Many issues to consider before rolling out smart meters

A view of the high-rise HDB flats in Toa Payoh taken at night. A purported benefit of smart meters is that they can allow consumers to see their utility consumption every half an hour.
A view of the high-rise HDB flats in Toa Payoh taken at night. A purported benefit of smart meters is that they can allow consumers to see their utility consumption every half an hour.ST PHOTO: ALPHONSUS CHERN

I have a number of concerns over smart meters ("Utility usage data via mobile app?" and "Wanted: Smart meters for households"; both published on Tuesday, and "Spurring change in utility usage"; yesterday).

First, are smart meters accurate? We know from experience with computers that electronic devices tend to malfunction when overheated.

Given our hot climate, would it not increase the risk of smart meters malfunctioning, leading to households being inaccurately billed?

Second, since these smart meters have a control function, in the event of an electricity outage to the meters, will this also cripple the supply of water and gas to households?

Third, given that smart meters rely on wireless Internet connections to communicate with utility companies, are they not vulnerable to cyber attacks?

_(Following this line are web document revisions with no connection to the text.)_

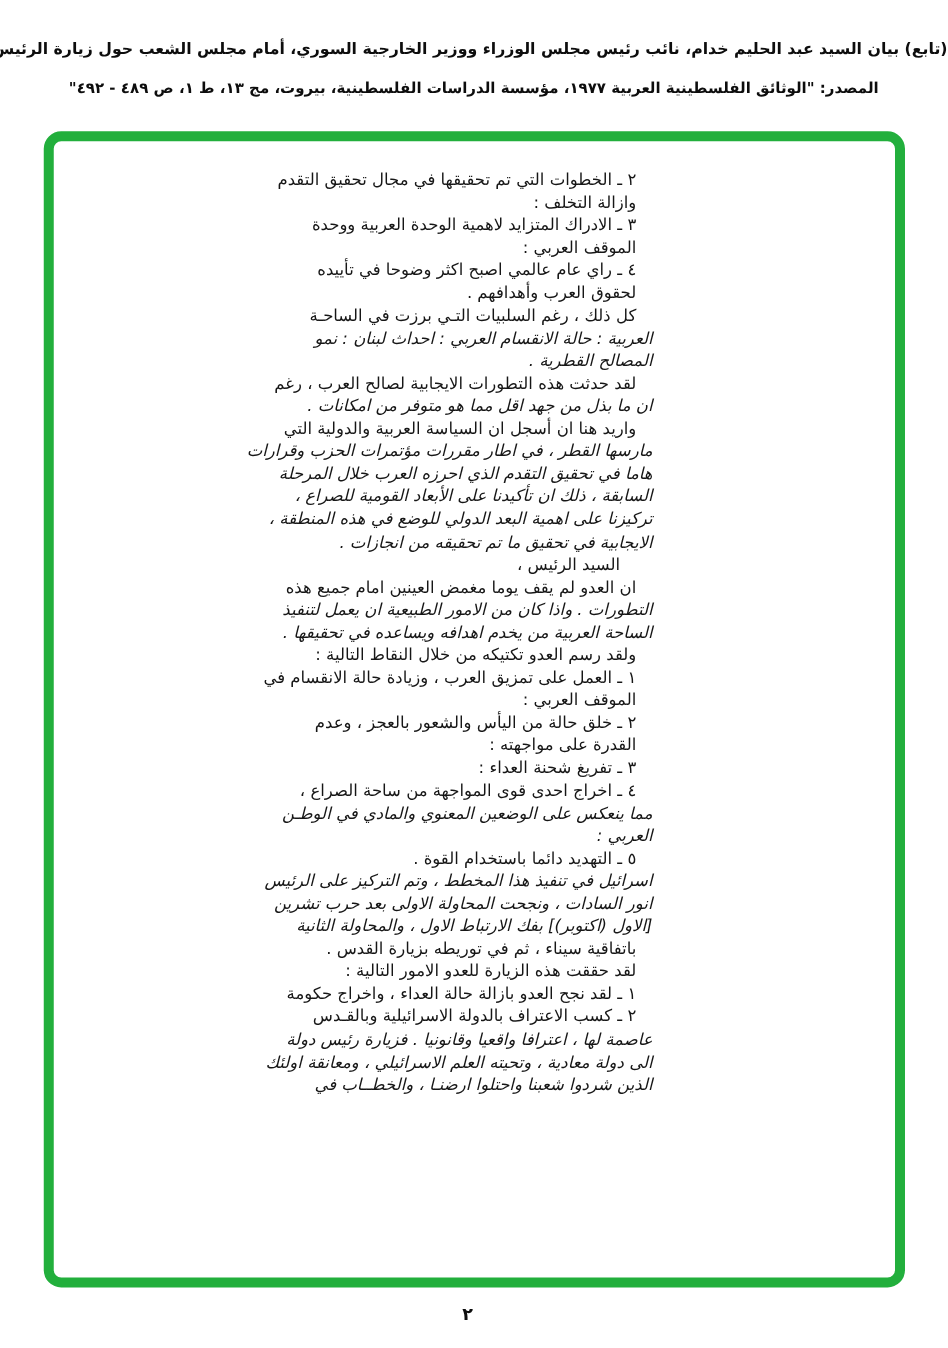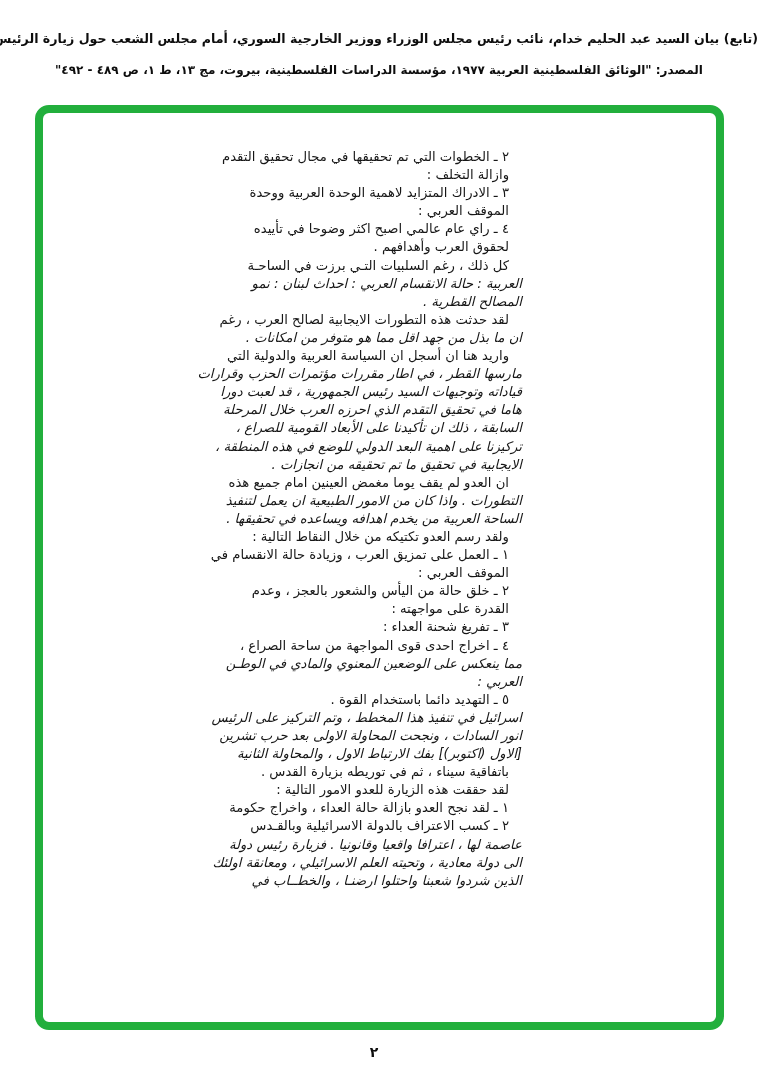--- a/index.html
+++ b/index.html
@@ -40,21 +40,21 @@
     left: 35px;
     top: 105px;
     width: 673px;
     height: 909px;
     border: 8px solid #22af3c;
     border-radius: 14px;
     background: #ffffff;
   }
   .doc-text {
     position: absolute;
-    top: 148px;
+    top: 136px;
     right: 236px;
     width: 286px;
     direction: rtl;
     unicode-bidi: embed;
   }
   .doc-line {
     font-size: 13.2px;
     line-height: 18.1px;
     color: #161616;
     text-align: right;
@@ -94,25 +94,25 @@
       <div class="doc-line ind-1">الموقف العربي :</div>
       <div class="doc-line ind-1">٤ ـ راي عام عالمي اصبح اكثر وضوحا في تأييده</div>
       <div class="doc-line ind-1">لحقوق العرب وأهدافهم .</div>
       <div class="doc-line ind-1">كل ذلك ، رغم السلبيات التـي برزت في الساحـة</div>
       <div class="doc-line ind-0">العربية : حالة الانقسام العربي : احداث لبنان : نمو</div>
       <div class="doc-line ind-0">المصالح القطرية .</div>
       <div class="doc-line ind-1">لقد حدثت هذه التطورات الايجابية لصالح العرب ، رغم</div>
       <div class="doc-line ind-0">ان ما بذل من جهد اقل مما هو متوفر من امكانات .</div>
       <div class="doc-line ind-1">واريد هنا ان أسجل ان السياسة العربية والدولية التي</div>
       <div class="doc-line ind-0">مارسها القطر ، في اطار مقررات مؤتمرات الحزب وقرارات</div>
-      <div class="doc-line ind-0">قياداته وتوجيهات السيد رئيس الجمهورية ، قد لعبت دورا</div>
       <div class="doc-line ind-0">هاما في تحقيق التقدم الذي احرزه العرب خلال المرحلة</div>
       <div class="doc-line ind-0">السابقة ، ذلك ان تأكيدنا على الأبعاد القومية للصراع ،</div>
       <div class="doc-line ind-0">تركيزنا على اهمية البعد الدولي للوضع في هذه المنطقة ،</div>
       <div class="doc-line ind-0">الايجابية في تحقيق ما تم تحقيقه من انجازات .</div>
+      <div class="doc-line ind-2">السيد الرئيس ،</div>
       <div class="doc-line ind-1">ان العدو لم يقف يوما مغمض العينين امام جميع هذه</div>
       <div class="doc-line ind-0">التطورات . واذا كان من الامور الطبيعية ان يعمل لتنفيذ</div>
       <div class="doc-line ind-0">الساحة العربية من يخدم اهدافه ويساعده في تحقيقها .</div>
       <div class="doc-line ind-1">ولقد رسم العدو تكتيكه من خلال النقاط التالية :</div>
       <div class="doc-line ind-1">١ ـ العمل على تمزيق العرب ، وزيادة حالة الانقسام في</div>
       <div class="doc-line ind-1">الموقف العربي :</div>
       <div class="doc-line ind-1">٢ ـ خلق حالة من اليأس والشعور بالعجز ، وعدم</div>
       <div class="doc-line ind-1">القدرة على مواجهته :</div>
       <div class="doc-line ind-1">٣ ـ تفريغ شحنة العداء :</div>
       <div class="doc-line ind-1">٤ ـ اخراج احدى قوى المواجهة من ساحة الصراع ،</div>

The recent cyber attack on StarHub suggests that Singapore is not immune to such malicious acts ("StarHub: Cyber attacks behind broadband outages"; yesterday).

Fourth, can smart meters cause electronic interference with Wi-Fi connections or other electronic gadgets within households?

In addition, can radiation from these electromagnetic devices cause cancer or have other detrimental health effects?

Also, will consumers be charged for these smart meters?

The entire smart meter infrastructure, together with the replacement of old meters, will come at a huge initial capital expense. Would these costs get transferred to consumers by way of higher utility bills?

A purported benefit of these smart meters is that they can allow consumers to see their utility consumption every half an hour.

But are there many people in Singapore who bother to check their meters daily? If not, wouldn't these meters be white elephants?

That said, with regard to the trial that will start in early 2018 and last for six months, I propose that it be lengthened to, perhaps, a number of years before a full roll-out, so that levels of consumer usage, durability and safety can be confirmed.